INSTRUCTIONS TO FOLLOW: What is needed is an exact copy of the data below, pictures excluded.

DATA:
++++++++++++++++++++
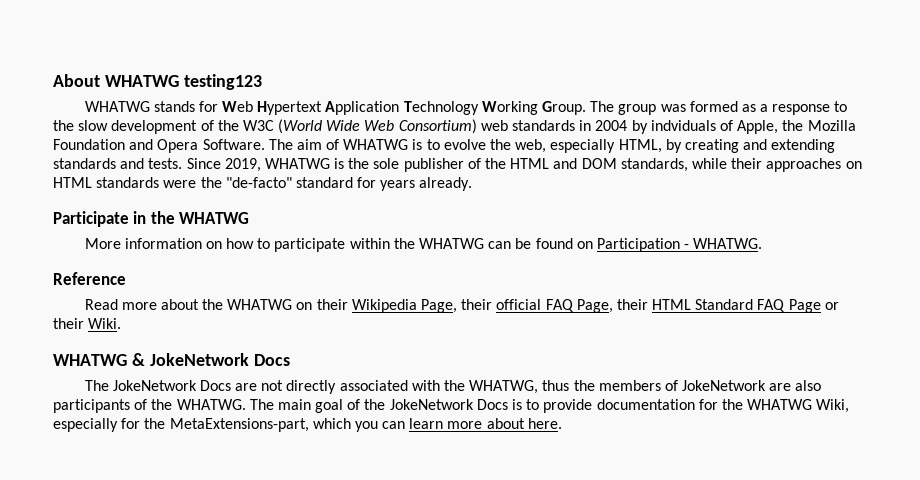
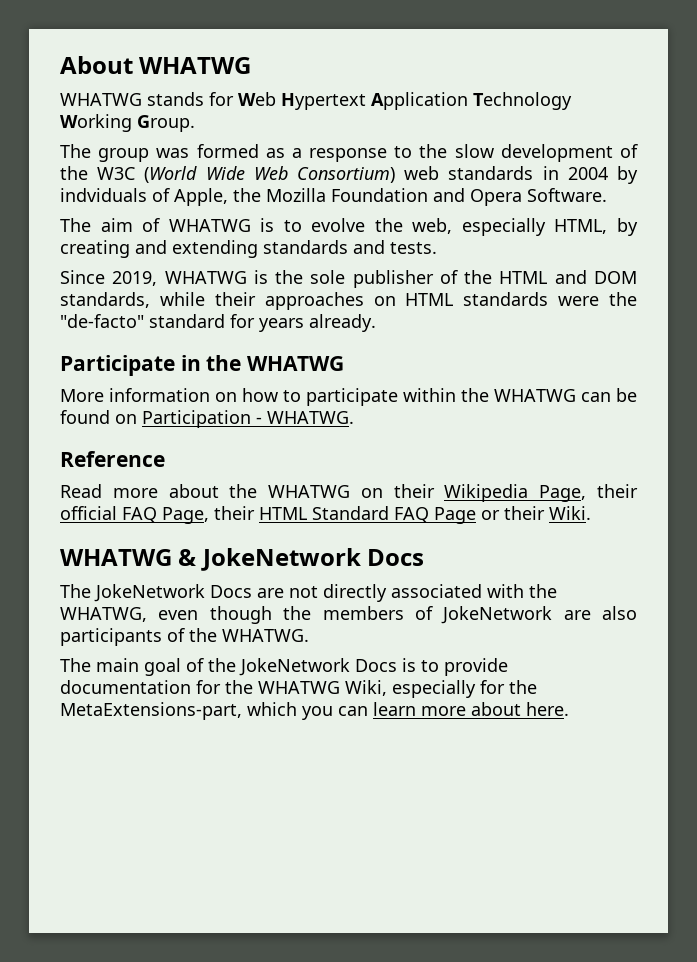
[183,74,262,90] testing123 -> (252, 65) none
(587, 108) none -> (195, 123) //
(265, 144) none -> (607, 195) //
(183, 163) none -> (437, 248) //
[542,380,570,391] thus -> [158,606,272,624] even though
(246, 404) none -> (309, 635) //

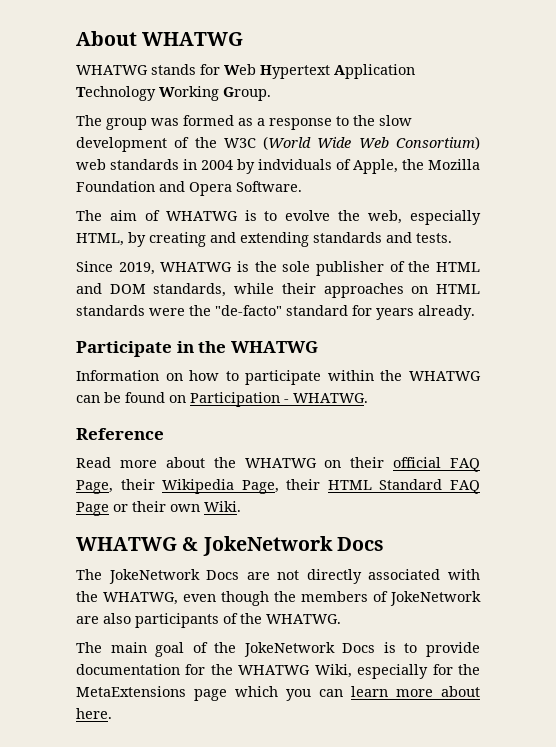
[60,388,210,402] More information -> [76,370,159,381] Information
[444,484,638,502] [60,506,157,523] Wikipedia Page, their official FAQ -> [393,457,480,472] [76,479,235,494] official FAQ Page, their Wikipedia
(545, 513) none -> [170,504,200,512] own
[60,702,242,720] MetaExtensions-part, -> [76,686,227,701] MetaExtensions page

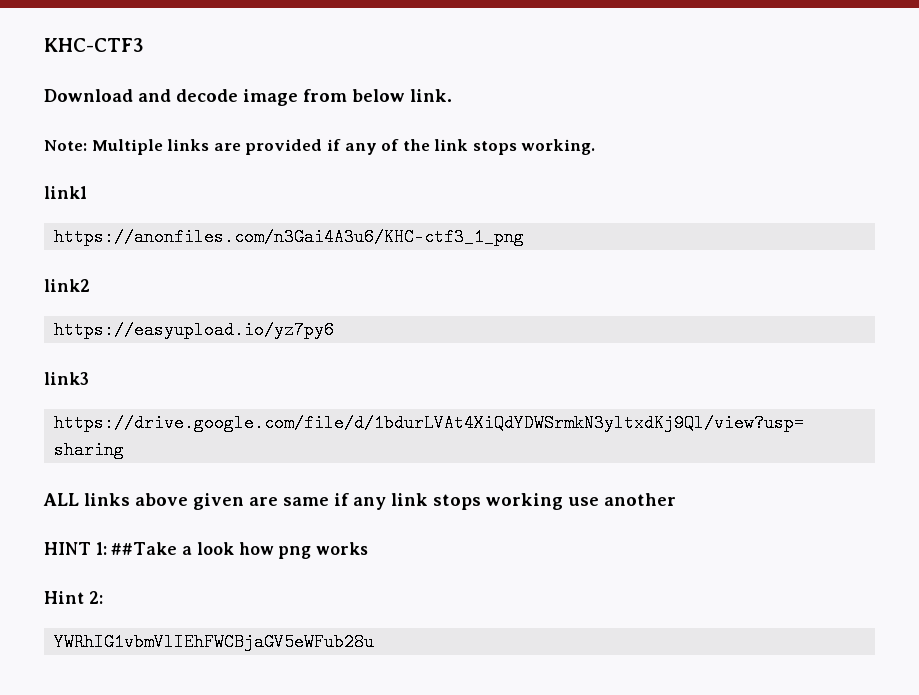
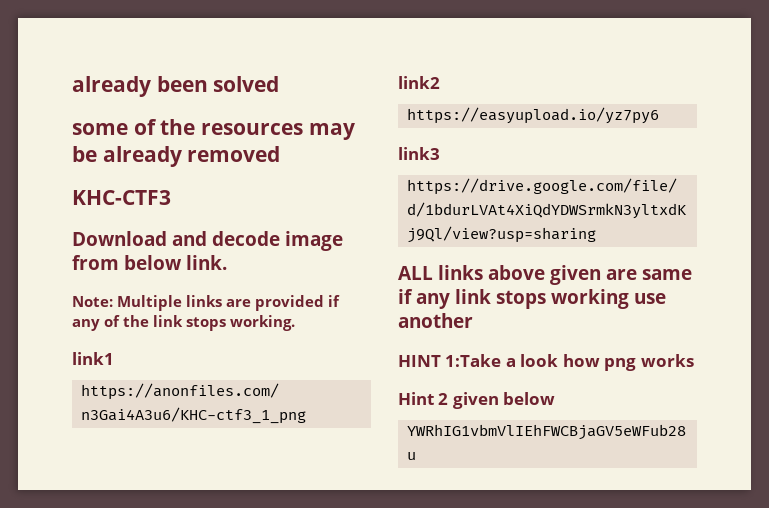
(44, 45) none -> [72,76,280,97] [72,119,355,140] [72,146,281,167] already been solved // some of the resources may be already removed //
[95,542,178,555] 1: ##Take -> [445,354,502,367] 1:Take
[88,591,103,604] 2: -> [438,392,556,409] 2 given below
++++++++++++++++++++
SOLUTION FOR THIS TASK:
[183,74,262,90] testing123 -> (252, 65) none
(587, 108) none -> (195, 123) //
(265, 144) none -> (607, 195) //
(183, 163) none -> (437, 248) //
[542,380,570,391] thus -> [158,606,272,624] even though
(246, 404) none -> (309, 635) //

[60,388,210,402] More information -> [76,370,159,381] Information
[444,484,638,502] [60,506,157,523] Wikipedia Page, their official FAQ -> [393,457,480,472] [76,479,235,494] official FAQ Page, their Wikipedia
(545, 513) none -> [170,504,200,512] own
[60,702,242,720] MetaExtensions-part, -> [76,686,227,701] MetaExtensions page

(44, 45) none -> [72,76,280,97] [72,119,355,140] [72,146,281,167] already been solved // some of the resources may be already removed //
[95,542,178,555] 1: ##Take -> [445,354,502,367] 1:Take
[88,591,103,604] 2: -> [438,392,556,409] 2 given below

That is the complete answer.